Cuando Moisés descendió del monte Sinaí, traía en sus manos las dos tablas del pacto. Pero no sabía que, por haberle hablado el SEÑOR, de su rostro salía un haz de luz. Éxodo 34:29 (NVI)
Odiaba admitirlo, pero mi huésped me ponía de malas. Una vieja amiga había tenido la gentileza de atravesar el país para visitarme. Pero cuando las diferencias de personalidad, estilos de crianza y preferencias se hicieron evidentes a lo largo de su estadía, me encontré de un humor amargo que no podía quitarme de encima.
Aunque valoro la hospitalidad y a mi amiga, me sentía cansada e incapaz de generar calidez. Fingir no era una opción.
Gracias a Dios, el domingo no tardó en llegar y me dio la oportunidad de ir a la iglesia con mi amiga. Sumergida en la Palabra de Dios, me empapé de las palabras de Pablo en 2 Corintios 2:14-17 sobre cómo debemos ser el aroma agradable de Cristo. También leí sobre Moisés en el libro del Éxodo; después de encontrarse con Dios en la montaña, Moisés brillaba tanto con la luz de Dios que aquellos con los que se encontraba podían ver la luz que emanaba de él.
Cuando Moisés descendió del monte Sinaí, traía en sus manos las dos tablas del pacto. Pero no sabía que, por haberle hablado el SEÑOR, de su rostro salía un haz de luz (Éxodo 34:29).

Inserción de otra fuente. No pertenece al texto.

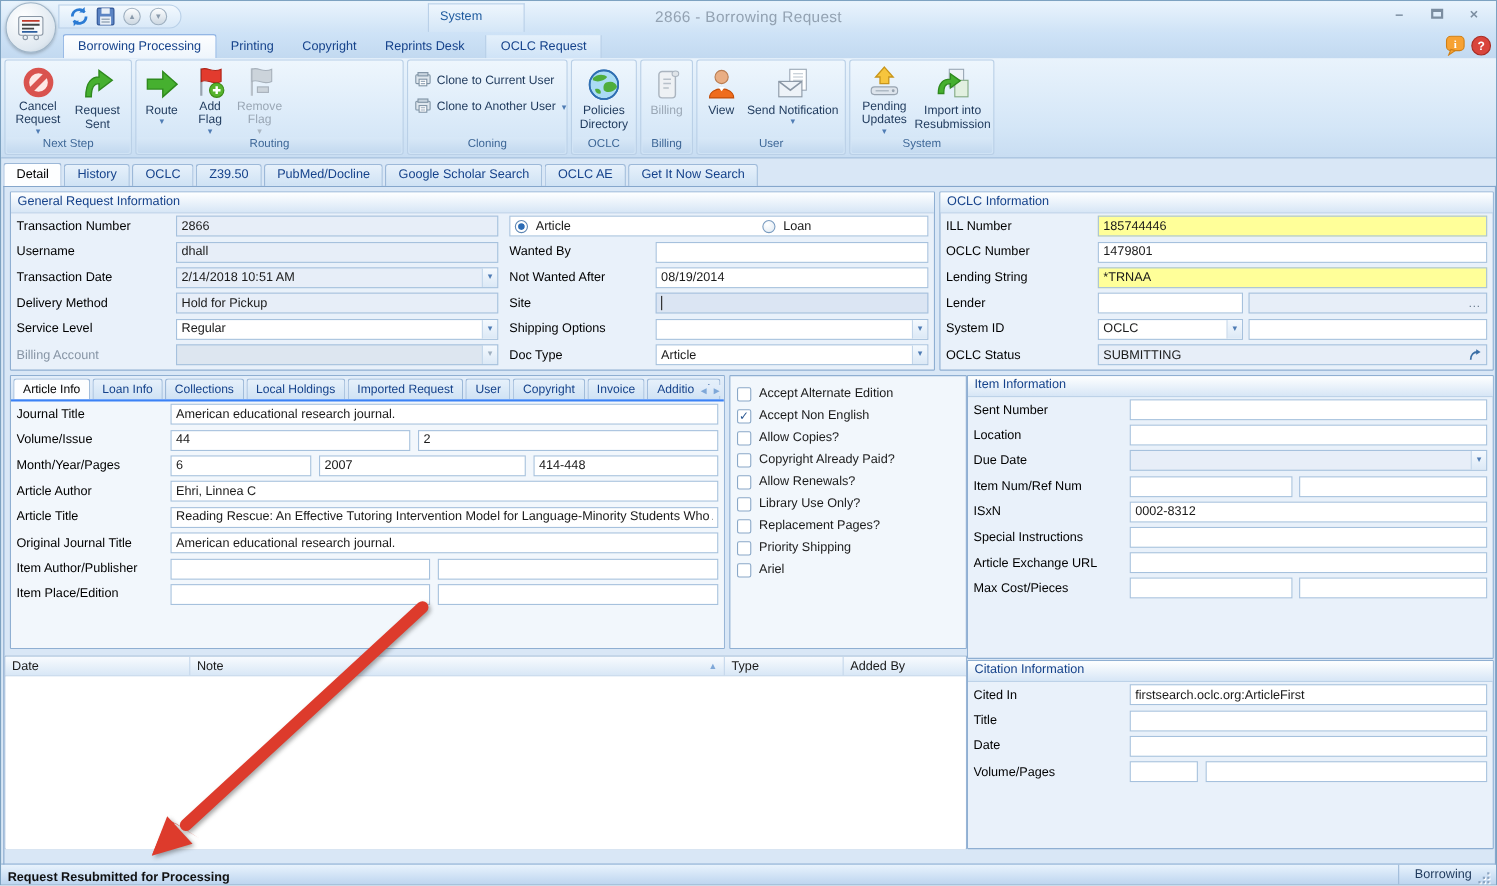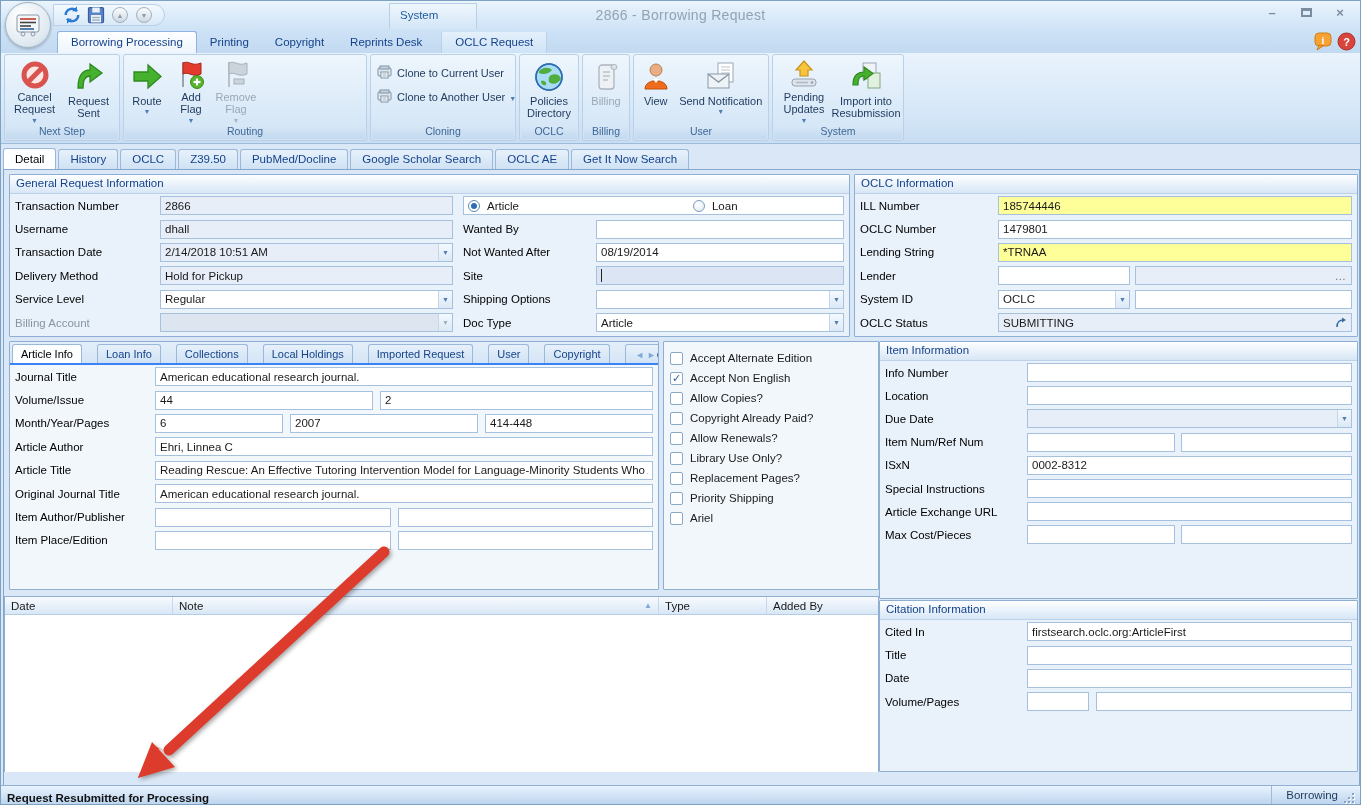--- a/index.html
+++ b/index.html
@@ -65,21 +65,21 @@
 .gap{flex:none;}
 
 
 .radio{width:12px;height:12px;border-radius:50%;border:1px solid #7a9cc0;background:radial-gradient(circle at 35% 30%,#fff,#dfe9f2);flex:none;}
 .radio.sel{box-shadow:inset 0 0 0 2px #fff;background:radial-gradient(circle at 50% 50%,#2c6cb5 0 45%,#fff 50%);border-color:#5d86b3;}
 .cbrow{display:flex;align-items:center;gap:7px;height:20px;padding:0 6px;}
 .cb{width:13px;height:13px;border:1px solid #8aa8c8;background:#fff;flex:none;display:flex;align-items:center;justify-content:center;font-size:11px;color:#2e5a93;border-radius:2px;}
 .cb.checked::after{content:"✓";font-weight:bold;}
 
 
-.atabs{display:flex;align-items:flex-end;gap:15px;height:21px;padding-left:2px;background:linear-gradient(#e3eefa,#d5e5f5);overflow:hidden;position:relative;}
+.atabs{display:flex;align-items:flex-end;gap:2px;height:21px;padding-left:2px;background:linear-gradient(#e3eefa,#d5e5f5);overflow:hidden;position:relative;}
 .atab{padding:3px 8px 3px;color:#15428b;background:linear-gradient(#e7f1fb,#cfe2f4);border:1px solid #9cb8d8;border-bottom:none;border-radius:3px 3px 0 0;font-size:11px;white-space:nowrap;}
 .atab.active{background:#fdfeff;color:#000;}
 .atab-scroll{position:absolute;right:2px;bottom:3px;display:flex;gap:3px;color:#7fa8d8;font-size:9px;background:inherit;padding-left:4px;}
 .apanel-body{position:absolute;top:21px;left:0;right:0;bottom:0;background:#f2f7fc;border-top:2px solid #3b82f6;}
 
 
 .ntable{background:#fff;border:1px solid #8fafd2;position:absolute;}
 .nt-head{display:flex;height:18px;background:linear-gradient(#f8fbfe,#d8e7f6);border-bottom:1px solid #b7cde5;color:#1a1a1a;}
 .nt-col{border-right:1px solid #c5d8ec;padding:2px 6px;display:flex;align-items:center;overflow:hidden;white-space:nowrap;}
 .sortarrow{margin-left:auto;color:#7fa8d8;font-size:8px;}
@@ -622,21 +622,21 @@
         </div>
       <div class="cbrow">
           <span class="cb"></span>
           <span>Ariel</span>
         </div>
     </div>
 
     <div class="gbox" style="left:875px;top:171px;width:479px;height:258px">
       <div class="gb-head">Item Information</div>
       <div class="frow" style="height:23.2px">
-          <span class="flabel" style="width:142px">Info Number</span>
+          <span class="flabel" style="width:142px">Sent Number</span>
           <div class="tfield">
             <span class="fval"></span>
           </div>
         </div>
       <div class="frow" style="height:23.2px">
           <span class="flabel" style="width:142px">Location</span>
           <div class="tfield">
             <span class="fval"></span>
           </div>
         </div>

Yo también deseaba ardientemente irradiar luz a los que me rodeaban, pero estaba penosamente claro que no podía producir esa luz por mí misma.
Entonces Dios me hizo comprender algo muy liberador: la luz de Moisés no vino de Moisés. Venía del Señor.

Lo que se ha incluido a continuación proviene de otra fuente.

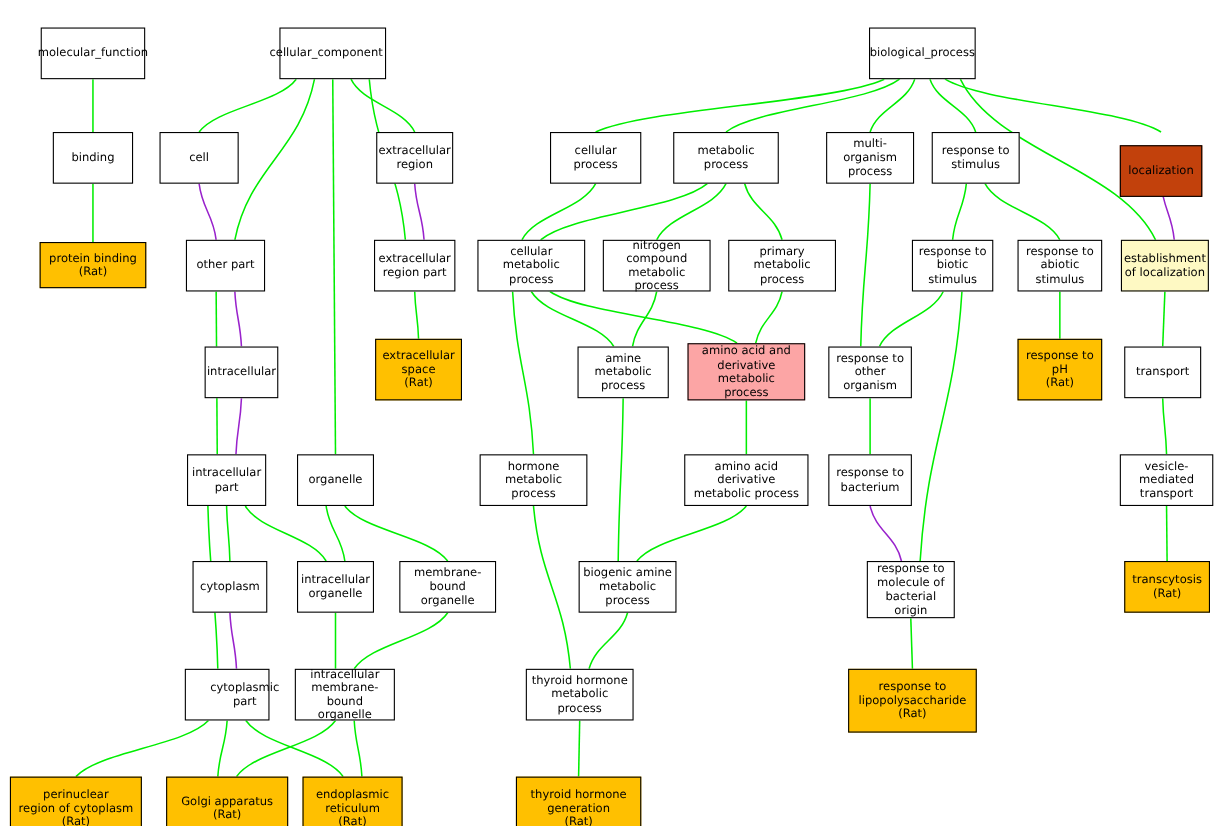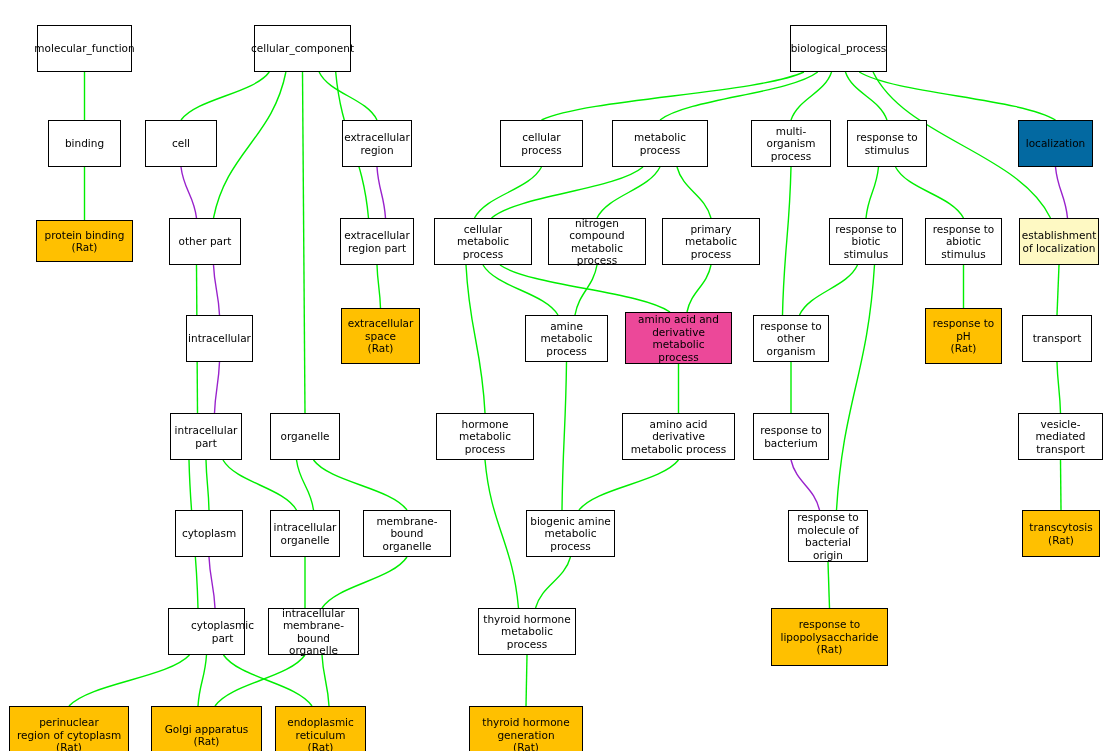--- a/index.html
+++ b/index.html
@@ -142,21 +142,21 @@
       <div class="go-node" style="left: 37px; top: 9px; width: 95px; height: 47px; background: rgb(255, 255, 255); border-color: rgb(0, 0, 0);">
         <span class="lbl">molecular_function</span>
       </div>
       <div class="go-node" style="left: 48px; top: 104px; width: 73px; height: 47px; background: rgb(255, 255, 255); border-color: rgb(0, 0, 0);">
         <span class="lbl">binding</span>
       </div>
       <div class="go-node term" style="left: 36px; top: 204px; width: 97px; height: 42px; background: rgb(255, 192, 0); border-color: rgb(0, 0, 0);">
         <span class="lbl">protein binding
 (Rat)</span>
       </div>
-      <div class="go-node" style="left: 254px; top: 9px; width: 97px; height: 47px; background: rgb(255, 255, 255); border-color: rgb(0, 0, 0);">
+      <div class="go-node" style="left: 254px; top: 9px; width: 97px; height: 47px; background: rgb(255, 255, 255); border-color: rgb(0, 0, 0); justify-content: flex-end;">
         <span class="lbl">cellular_component</span>
       </div>
       <div class="go-node" style="left: 145px; top: 104px; width: 72px; height: 47px; background: rgb(255, 255, 255); border-color: rgb(0, 0, 0);">
         <span class="lbl">cell</span>
       </div>
       <div class="go-node" style="left: 169px; top: 202px; width: 72px; height: 47px; background: rgb(255, 255, 255); border-color: rgb(0, 0, 0);">
         <span class="lbl">other part</span>
       </div>
       <div class="go-node" style="left: 186px; top: 299px; width: 67px; height: 47px; background: rgb(255, 255, 255); border-color: rgb(0, 0, 0);">
         <span class="lbl">intracellular</span>
@@ -233,21 +233,21 @@
 metabolic process</span>
       </div>
       <div class="go-node" style="left: 662px; top: 202px; width: 98px; height: 47px; background: rgb(255, 255, 255); border-color: rgb(0, 0, 0);">
         <span class="lbl">primary metabolic
 process</span>
       </div>
       <div class="go-node" style="left: 525px; top: 299px; width: 83px; height: 47px; background: rgb(255, 255, 255); border-color: rgb(0, 0, 0);">
         <span class="lbl">amine metabolic
 process</span>
       </div>
-      <div class="go-node" style="left: 625px; top: 296px; width: 107px; height: 52px; background: #ec4899; border-color: rgb(0, 0, 0);">
+      <div class="go-node" style="left: 625px; top: 296px; width: 107px; height: 52px; background: #fca5a5; border-color: rgb(0, 0, 0);">
         <span class="lbl">amino acid and
 derivative metabolic
 process</span>
       </div>
       <div class="go-node" style="left: 436px; top: 397px; width: 98px; height: 47px; background: rgb(255, 255, 255); border-color: rgb(0, 0, 0);">
         <span class="lbl">hormone metabolic
 process</span>
       </div>
       <div class="go-node" style="left: 622px; top: 397px; width: 113px; height: 47px; background: rgb(255, 255, 255); border-color: rgb(0, 0, 0);">
         <span class="lbl">amino acid derivative
@@ -298,21 +298,21 @@
       <div class="go-node" style="left: 788px; top: 494px; width: 80px; height: 52px; background: rgb(255, 255, 255); border-color: rgb(0, 0, 0);">
         <span class="lbl">response to
 molecule of
 bacterial origin</span>
       </div>
       <div class="go-node term" style="left: 771px; top: 592px; width: 117px; height: 58px; background: rgb(255, 192, 0); border-color: rgb(0, 0, 0);">
         <span class="lbl">response to
 lipopolysaccharide
 (Rat)</span>
       </div>
-      <div class="go-node" style="left: 1018px; top: 104px; width: 75px; height: 47px; background: #0369a1; border-color: rgb(0, 0, 0);">
+      <div class="go-node" style="left: 1018px; top: 116px; width: 75px; height: 47px; background: #c2410c; border-color: rgb(0, 0, 0);">
         <span class="lbl">localization</span>
       </div>
       <div class="go-node" style="left: 1019px; top: 202px; width: 80px; height: 47px; background: #fef9c3; border-color: rgb(0, 0, 0);">
         <span class="lbl">establishment
 of localization</span>
       </div>
       <div class="go-node" style="left: 1022px; top: 299px; width: 70px; height: 47px; background: rgb(255, 255, 255); border-color: rgb(0, 0, 0);">
         <span class="lbl">transport</span>
       </div>
       <div class="go-node" style="left: 1018px; top: 397px; width: 85px; height: 47px; background: rgb(255, 255, 255); border-color: rgb(0, 0, 0);">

Mi corazón se animó al pensar que, después de todo, tal vez no tenía que ser más amable, gentil, o perdonar con más facilidad sino que, con sólo sentarme en la presencia de Dios, podía absorber Su naturaleza amorosa. Si Moisés resplandecía con la gloria del Señor después de recibir la ley, ¿cuánto más podríamos nosotras, como partícipes de la nueva alianza de gracia, irradiar el resplandor del Señor cuando Su Espíritu descansa en nosotras?
Aquella mañana, mientras disfrutaba de la luz del Señor, reuniéndome con Él en una “montaña” que semejaba una banca, mi corazón cambió. Después del servicio religioso, me disculpé con mi amiga por mi disposición inexplicable y sombría que había dominado gran parte de nuestro tiempo juntas. Ella me extendió gracia y yo sonreí verdaderamente mientras pasamos el día caminando juntas. Sin ninguna duda sabía que lo que había hecho que mi estado de ánimo mejorara había sido el entrar en la luz de la presencia de Dios.

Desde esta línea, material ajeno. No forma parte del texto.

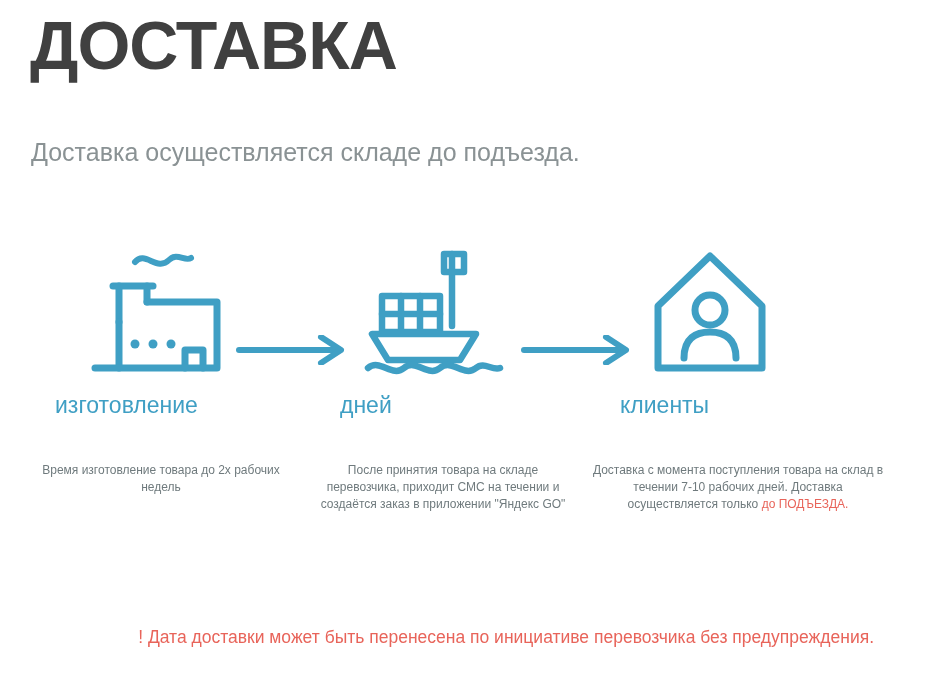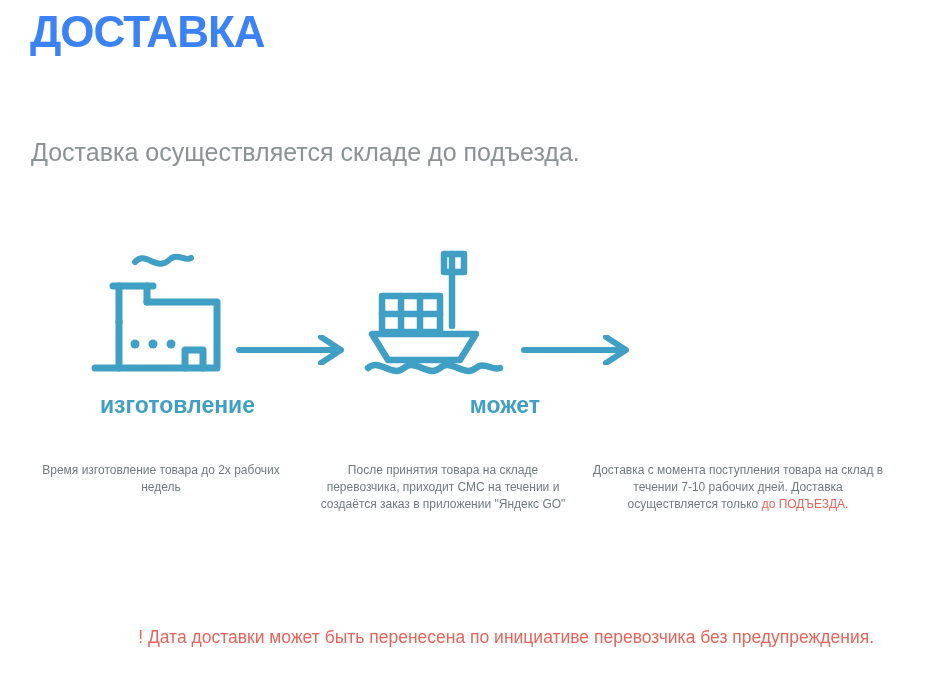--- a/index.html
+++ b/index.html
@@ -18,23 +18,23 @@
   .page {
     position: relative;
     width: 934px;
     height: 700px;
     padding: 0;
   }
   .title {
     position: absolute;
     left: 30px;
     top: 8px;
-    font-size: 44px;
+    font-size: 68px;
     font-weight: bold;
-    color: #3b82f6;
+    color: #404040;
     letter-spacing: -1px;
     line-height: 1.1;
   }
   .subtitle {
     position: absolute;
     left: 31px;
     top: 134px;
     font-size: 25px;
     color: #8a9294;
     line-height: 1.45;
@@ -55,23 +55,23 @@
     width: 200px;
     height: 200px;
   }
   .stage .art {
     height: 150px;
     display: flex;
     align-items: center;
     justify-content: center;
   }
   .stage .caption {
-    text-align: right;
+    text-align: left;
     font-size: 23px;
-    font-weight: bold;
+    font-weight: normal;
     color: #3f9fc4;
     margin-top: 2px;
   }
   .stage-1 { left: 55px; }
   .stage-2 { left: 340px; }
   .stage-3 { left: 620px; }
 
   .arrow {
     position: absolute;
     top: 95px;
@@ -165,30 +165,43 @@
           <path d="M22 56 L80 56 L80 92 L22 92 Z"></path>
           <path d="M22 74 L80 74"></path>
           <path d="M41 56 L41 92"></path>
           <path d="M60 56 L60 92"></path>
 
           <path d="M12 94 L116 94 L100 120 L28 120 Z"></path>
 
           <path d="M8 128 C20 118, 32 138, 44 128 C56 118, 68 138, 80 128 C92 118, 104 138, 116 128 C124 121, 132 131, 140 128"></path>
         </svg>
       </div>
-      <div class="caption">может</div>
+      <div class="caption">дней</div>
     </div>
 
     <div class="arrow arrow-2">
       <svg width="120" height="30" viewBox="0 0 120 30" fill="none" stroke="#3f9fc4" stroke-width="6" stroke-linecap="round" stroke-linejoin="round">
         <path d="M4 15 L104 15"></path>
         <path d="M86 2 L106 15 L86 28"></path>
       </svg>
     </div>
 
+    <div class="stage stage-3">
+      <div class="art">
+        <svg width="160" height="150" viewBox="0 0 160 150" fill="none" stroke="#3f9fc4" stroke-width="7" stroke-linecap="round" stroke-linejoin="round">
+
+          <path d="M18 66 L70 16 L122 66 L122 128 L18 128 Z"></path>
+
+          <circle cx="70" cy="70" r="15"></circle>
+
+          <path d="M44 118 C44 98, 56 92, 70 92 C84 92, 96 98, 96 118"></path>
+        </svg>
+      </div>
+      <div class="caption">клиенты</div>
+    </div>
   </div>
 
   <div class="descs">
     <div class="desc desc-1">Время изготовление товара до 2х рабочих недель</div>
     <div class="desc desc-2">После принятия товара на складе перевозчика, приходит СМС на течении и создаётся заказ в приложении "Яндекс GO"</div>
     <div class="desc desc-3"><span>Доставка с момента поступления товара на склад в течении 7-10 рабочих дней. Доставка осуществляется только </span><span class="hl">до ПОДЪЕЗДА.</span></div>
   </div>
 
   <div class="footnote">! Дата доставки может быть перенесена по инициативе перевозчика без предупреждения.</div>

Puede que a ti también te cueste gestionar emociones o relaciones turbulentas. Si es así, hoy te tengo buenas noticias: ¡no tienes que generar luz por ti misma! Tu tarea no es fabricar bondad para Dios, sino ser receptora y portadora de Su bondad. Él mismo es la luz, y te está invitando a entrar.
Enciende la música de alabanza, abre tu Biblia o susurra una oración a Aquel que ve tu corazón y sabe cómo reanimarlo. Descansa un rato en el cálido resplandor de Quien es fuente de la luz. Pronto brillarás.
Querido Dios, gracias por iluminar mi vida con Tu luz. Por favor, llena mi corazón con Tu amor para que pueda compartirlo generosamente con quienes me rodean. En el Nombre de Jesús, Amén.